Anxiety can be experienced as a range of feelings from uneasiness to severe panic. It is usually experienced in three ways:

* Emotionally : with feelings of fear and nervousness
* Physically: dry mouth, feeling sick or a churning stomach, heart beating faster than
* usual, sweating, shaking, wanting to go to the toilet all the time, breathing difficulties, feeling that you're going to faint
* Cognitively : frightening thoughts, such as "I'm going to faint / make a fool of myself / lose control / I'm going mad" and so on.

At worst, anxiety and the fear of panic attacks can affect our life and behaviour in all kinds ofways: we may be unable to work or sleep, find ourselves avoiding people or places, or trying to cope by drinking or smoking too much.

How you can help yourself

1. Assess what causes you anxiety in your life and see if you can change this

Think about all the things which make you feel stressed, then see if there are any practical solutions you can adopt to reduce your anxiety.

These could include:

* prioritising your time, making a realistic plan of action
* finding out information or getting feedback if you feel confused or unsure about something
* trying to live a 'balanced' life, spending time on different aspects of your life, eating well, sleeping, exercise, socialising as well as working.

Confronting stressful situations rather than avoiding them often helps to reduce anxiety. Often the experience turns out to be not as bad as we imagined, or the "catastrophe" we anticipated never happened. You can choose to "ride out" the anxiety, knowing it will abate in a few minutes.

2. Question negative thoughts which make you feel more anxious.

The way we think about a stressful situation often makes it seem worse, as our emotional state can distort our thoughts. Try to stand back and evaluate things more realistically and calmly, to put your situation into perspective. A useful toll is the question "what's the worst that can happen?"

Try not to worry excessively about the future: trying to predict what is going to happen in the future, when we have no means of knowing,can make us feel very anxious; concentrate on dealing with present realities try not to compare yourself to others: it's easy to assume everyone else is doing fine except you; actually, you don't really know how others are feeling or coping

3. Reject and Distract

You can mentally reject the anxious thoughts (saying a firm "No!" to the thoughts, almost like you were addressing an ogre or bully. Then immediately distract yourself with some task that is mentally (and physically if possible) challenging - get chatting to someone, make a phone-call, count backwards from 200 in 7's!

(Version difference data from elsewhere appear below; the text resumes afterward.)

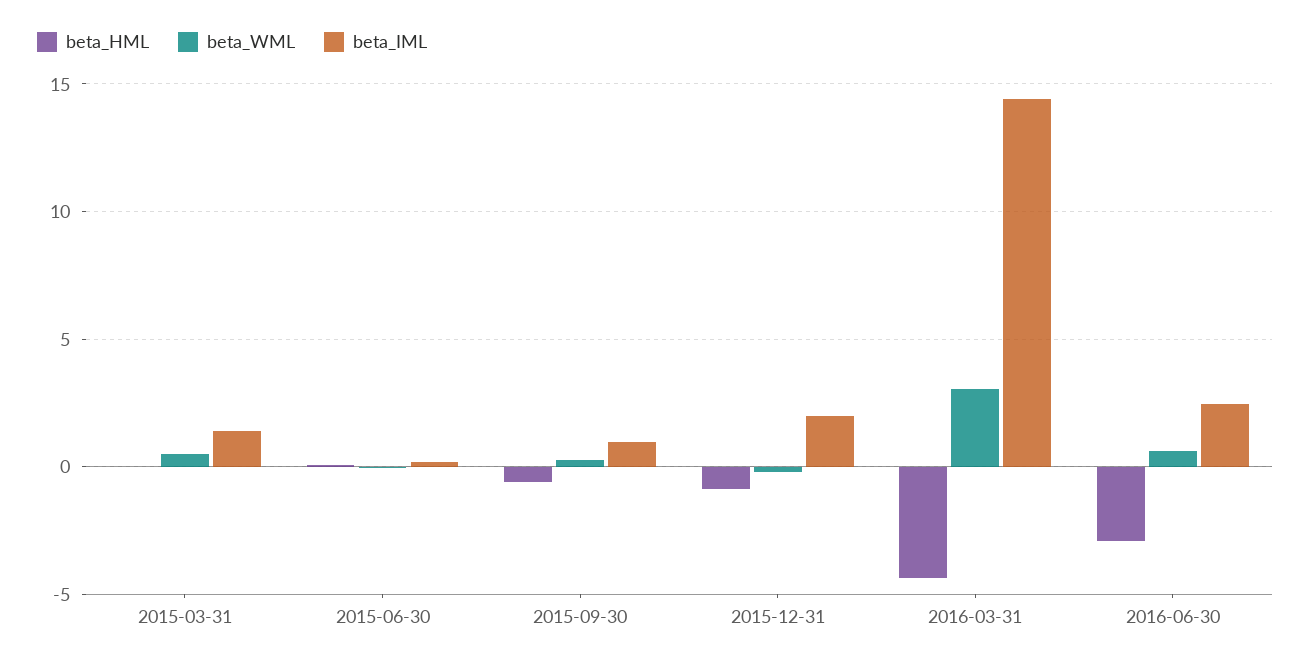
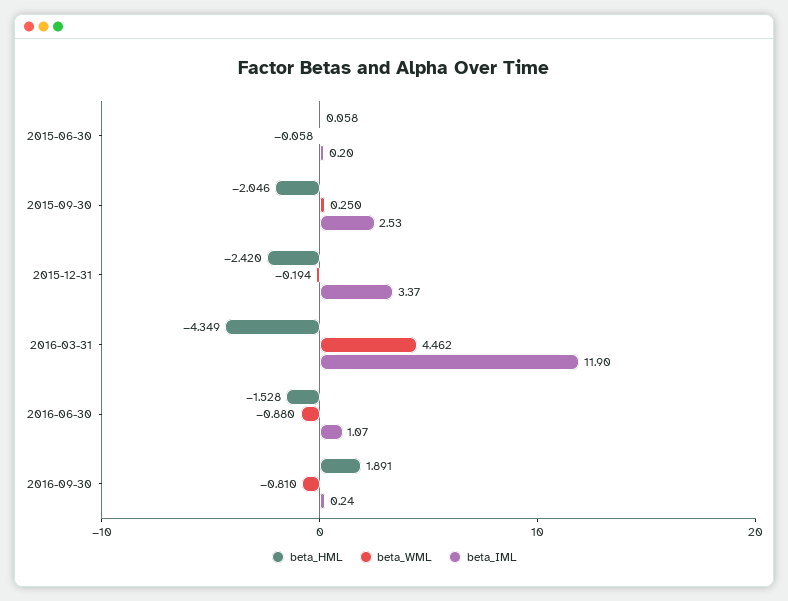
beta_HML, 2015-03-31: 0 -> none
beta_WML, 2015-03-31: 0.5 -> none
beta_IML, 2015-03-31: 1.5 -> none
beta_HML, 2015-09-30: -0.5 -> -2.046
beta_IML, 2015-09-30: 1 -> 2.53
beta_HML, 2015-12-31: -1 -> -2.42
beta_IML, 2015-12-31: 2 -> 3.37
beta_WML, 2016-03-31: 3 -> 4.462
beta_IML, 2016-03-31: 14.5 -> 11.9
beta_HML, 2016-06-30: -3 -> -1.528
beta_WML, 2016-06-30: 0.5 -> -0.88
beta_IML, 2016-06-30: 2.5 -> 1.07
beta_HML, 2016-09-30: none -> 1.891
beta_WML, 2016-09-30: none -> -0.81
beta_IML, 2016-09-30: none -> 0.24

Relaxation and breathing exercises can also help

How you can get further help

If you are feeling nervous or mildly anxious about things in your life, talking things over with a close friend, a family member or a peer mentor may be helpful.

If you find that your anxiety is dominating your life and you are avoiding essential activities, having persistent frightening thoughts or panic attacks, then you should seek more specialist help.

* Students Union
* College counsellor (Treasa)
* College doctor/nurse
* Chaplain
* Student Services Manager
* Lecturer

Help and support is also available through your G.P. at home, and maybe through family/friends.

The key is to talk - don't suffer in silence.